#### What you are asked to do:
What should come back is the data below, word for word, minus any picture.

Web interface edit records

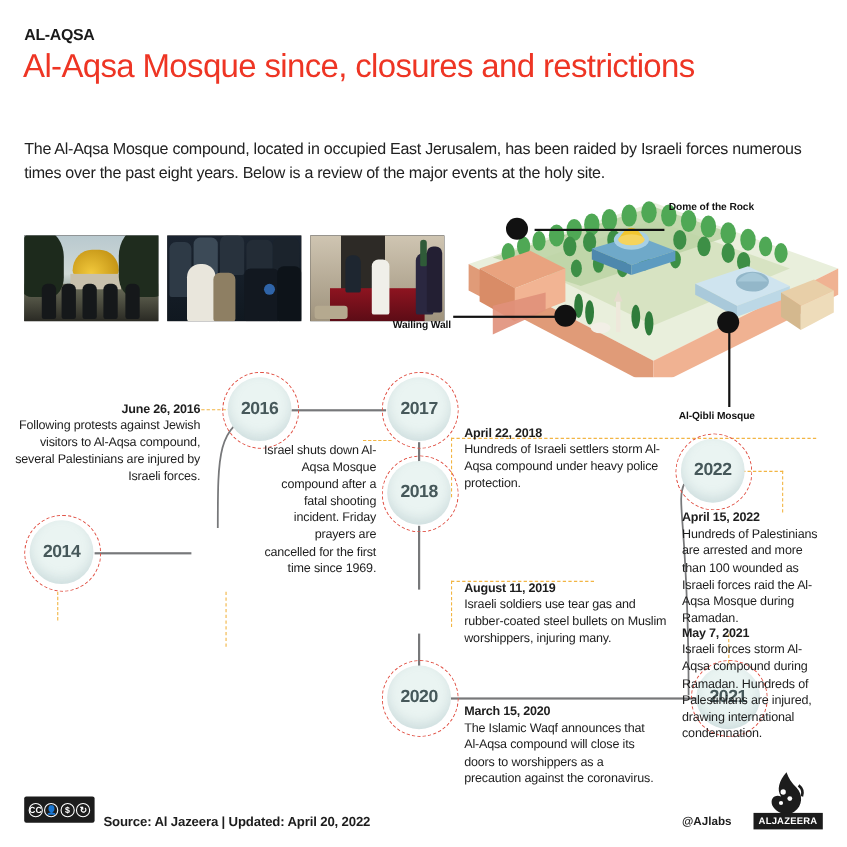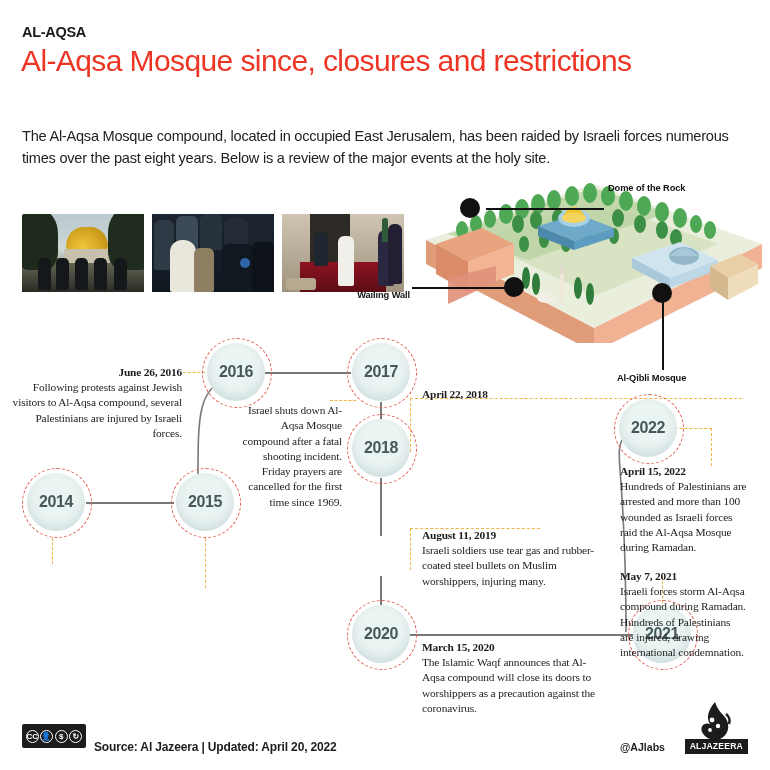--- a/index.html
+++ b/index.html
@@ -108,7 +108,7 @@
   .dash-y.h { height:0; border-top: 1.7px dashed #f2b544; }
   .dash-y.v { width:0;  border-left: 1.7px dashed #f2b544; }
 
-  .evt { position: absolute; color:#1d1d1d;font-family:Liberation Serif, serif; }
+  .evt { position: absolute; color:#1d1d1d; }
   .evt .d { font-size: 11.4px; font-weight: bold; letter-spacing:-0.2px; margin-bottom: 2px; }
   .evt .b { font-size: 11.4px; line-height: 1.34; letter-spacing:-0.15px; }
   .evt.right-align { text-align: right; }

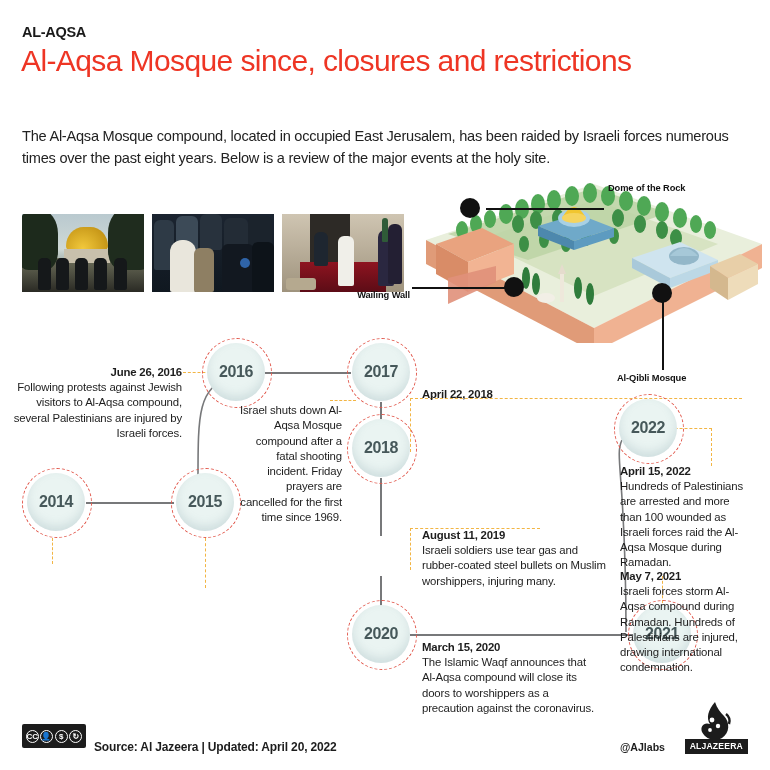--- a/index.html
+++ b/index.html
@@ -356,6 +356,7 @@
 
   <div class="evt" style="left:422px; top:388px; width:180px;">
     <div class="d">April 22, 2018</div>
+    <div class="b">Hundreds of Israeli settlers storm Al-Aqsa compound under heavy police protection.</div>
   </div>
 
   <div class="evt" style="left:422px; top:529px; width:190px;">

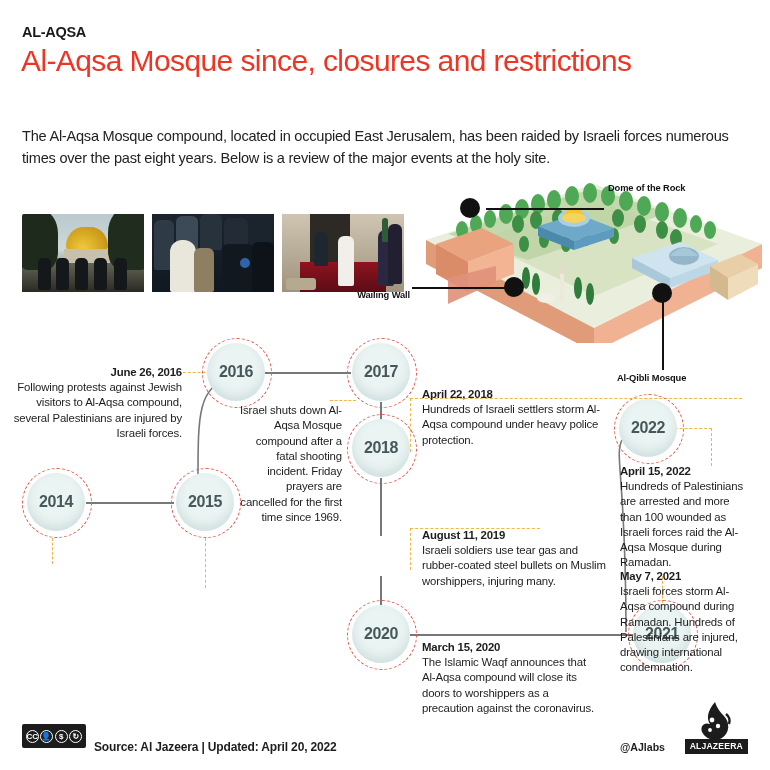--- a/index.html
+++ b/index.html
@@ -321,9 +321,6 @@
   <div class="node" style="left:27px;  top:473px;">
     <span>2014</span>
     </div>
-  <div class="node" style="left:176px; top:473px;">
-    <span>2015</span>
-    </div>
   <div class="node" style="left:207px; top:343px;">
     <span>2016</span>
     </div>

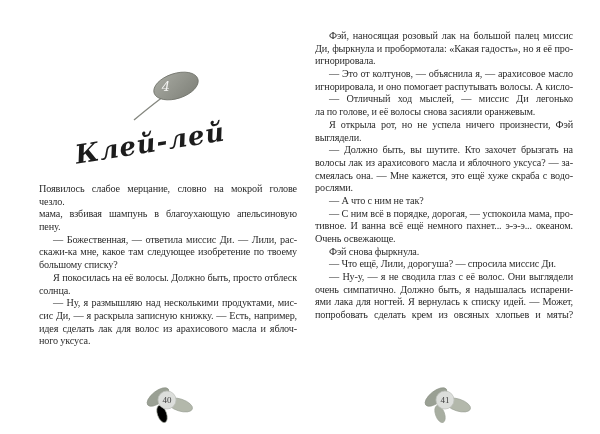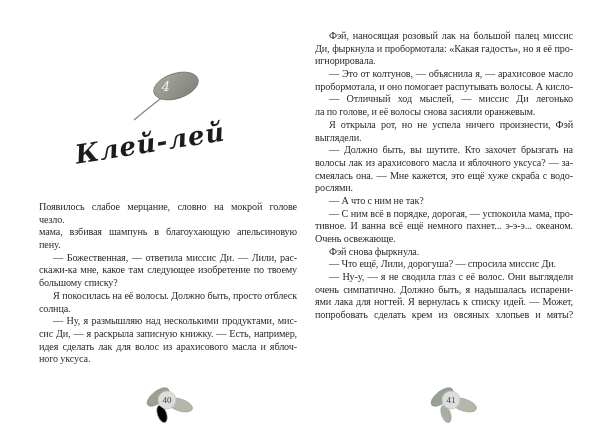--- a/index.html
+++ b/index.html
@@ -109,7 +109,7 @@
         <div class="line">Ди, фыркнула и пробормотала: «Какая гадость», но я её про-</div>
         <div class="line last">игнорировала.</div>
         <div class="line indent">— Это от колтунов, — объяснила я, — арахисовое масло</div>
-        <div class="line">пробормотала, и оно помогает распутывать волосы. А кисло-</div>
+        <div class="line">игнорировала, и оно помогает распутывать волосы. А кисло-</div>
         <div class="line indent">— Отличный ход мыслей, — миссис Ди легонько постуча-</div>
         <div class="line last">ла по голове, и её волосы снова засияли оранжевым.</div>
         <div class="line indent">Я открыла рот, но не успела ничего произнести, Фэй меня</div>

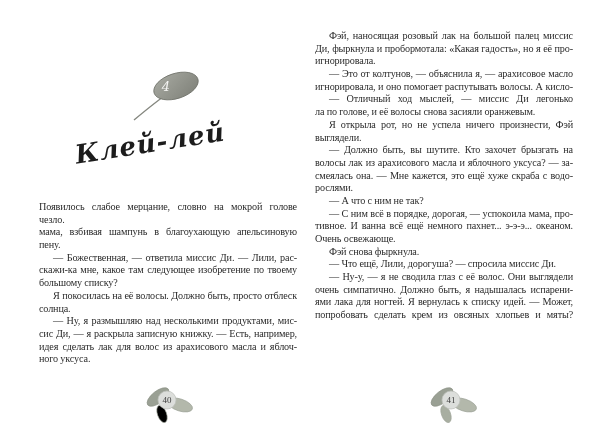--- a/index.html
+++ b/index.html
@@ -24,7 +24,7 @@
 
   
   .body-text{position:absolute;width:258px;font-size:10.2px;letter-spacing:-0.15px;}
-  .page.left  .body-text{left:39px;top:183px;margin-top:18px;}
+  .page.left  .body-text{left:39px;top:183px;}
   .page.right .body-text{left:15px;top:30px;}
   .line{
     height:12.7px;line-height:12.7px;overflow:hidden;

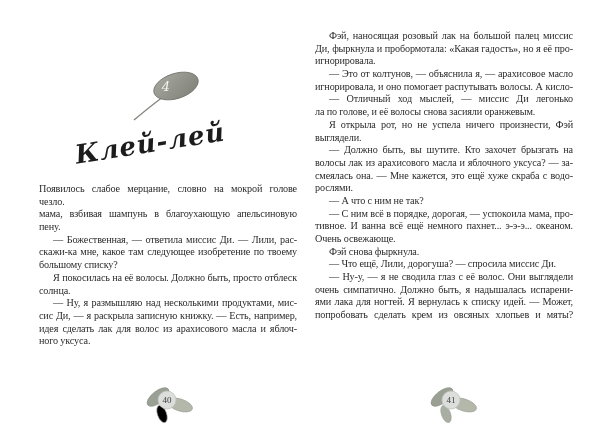--- a/index.html
+++ b/index.html
@@ -36,7 +36,7 @@
   
   .footer-ornament{position:absolute;top:383px;width:64px;height:42px;}
   .page.left  .footer-ornament{left:136px;}
-  .page.right .footer-ornament{left:120px;}
+  .page.right .footer-ornament{left:114px;}
   .footer-num{
     font-family:"Liberation Serif", serif;font-size:9px;fill:#3c3c3c;
   }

#### Answer for the task:
--- a/index.html
+++ b/index.html
@@ -108,7 +108,7 @@
   .dash-y.h { height:0; border-top: 1.7px dashed #f2b544; }
   .dash-y.v { width:0;  border-left: 1.7px dashed #f2b544; }
 
-  .evt { position: absolute; color:#1d1d1d;font-family:Liberation Serif, serif; }
+  .evt { position: absolute; color:#1d1d1d; }
   .evt .d { font-size: 11.4px; font-weight: bold; letter-spacing:-0.2px; margin-bottom: 2px; }
   .evt .b { font-size: 11.4px; line-height: 1.34; letter-spacing:-0.15px; }
   .evt.right-align { text-align: right; }

--- a/index.html
+++ b/index.html
@@ -356,6 +356,7 @@
 
   <div class="evt" style="left:422px; top:388px; width:180px;">
     <div class="d">April 22, 2018</div>
+    <div class="b">Hundreds of Israeli settlers storm Al-Aqsa compound under heavy police protection.</div>
   </div>
 
   <div class="evt" style="left:422px; top:529px; width:190px;">

--- a/index.html
+++ b/index.html
@@ -321,9 +321,6 @@
   <div class="node" style="left:27px;  top:473px;">
     <span>2014</span>
     </div>
-  <div class="node" style="left:176px; top:473px;">
-    <span>2015</span>
-    </div>
   <div class="node" style="left:207px; top:343px;">
     <span>2016</span>
     </div>

--- a/index.html
+++ b/index.html
@@ -109,7 +109,7 @@
         <div class="line">Ди, фыркнула и пробормотала: «Какая гадость», но я её про-</div>
         <div class="line last">игнорировала.</div>
         <div class="line indent">— Это от колтунов, — объяснила я, — арахисовое масло</div>
-        <div class="line">пробормотала, и оно помогает распутывать волосы. А кисло-</div>
+        <div class="line">игнорировала, и оно помогает распутывать волосы. А кисло-</div>
         <div class="line indent">— Отличный ход мыслей, — миссис Ди легонько постуча-</div>
         <div class="line last">ла по голове, и её волосы снова засияли оранжевым.</div>
         <div class="line indent">Я открыла рот, но не успела ничего произнести, Фэй меня</div>

--- a/index.html
+++ b/index.html
@@ -24,7 +24,7 @@
 
   
   .body-text{position:absolute;width:258px;font-size:10.2px;letter-spacing:-0.15px;}
-  .page.left  .body-text{left:39px;top:183px;margin-top:18px;}
+  .page.left  .body-text{left:39px;top:183px;}
   .page.right .body-text{left:15px;top:30px;}
   .line{
     height:12.7px;line-height:12.7px;overflow:hidden;

--- a/index.html
+++ b/index.html
@@ -36,7 +36,7 @@
   
   .footer-ornament{position:absolute;top:383px;width:64px;height:42px;}
   .page.left  .footer-ornament{left:136px;}
-  .page.right .footer-ornament{left:120px;}
+  .page.right .footer-ornament{left:114px;}
   .footer-num{
     font-family:"Liberation Serif", serif;font-size:9px;fill:#3c3c3c;
   }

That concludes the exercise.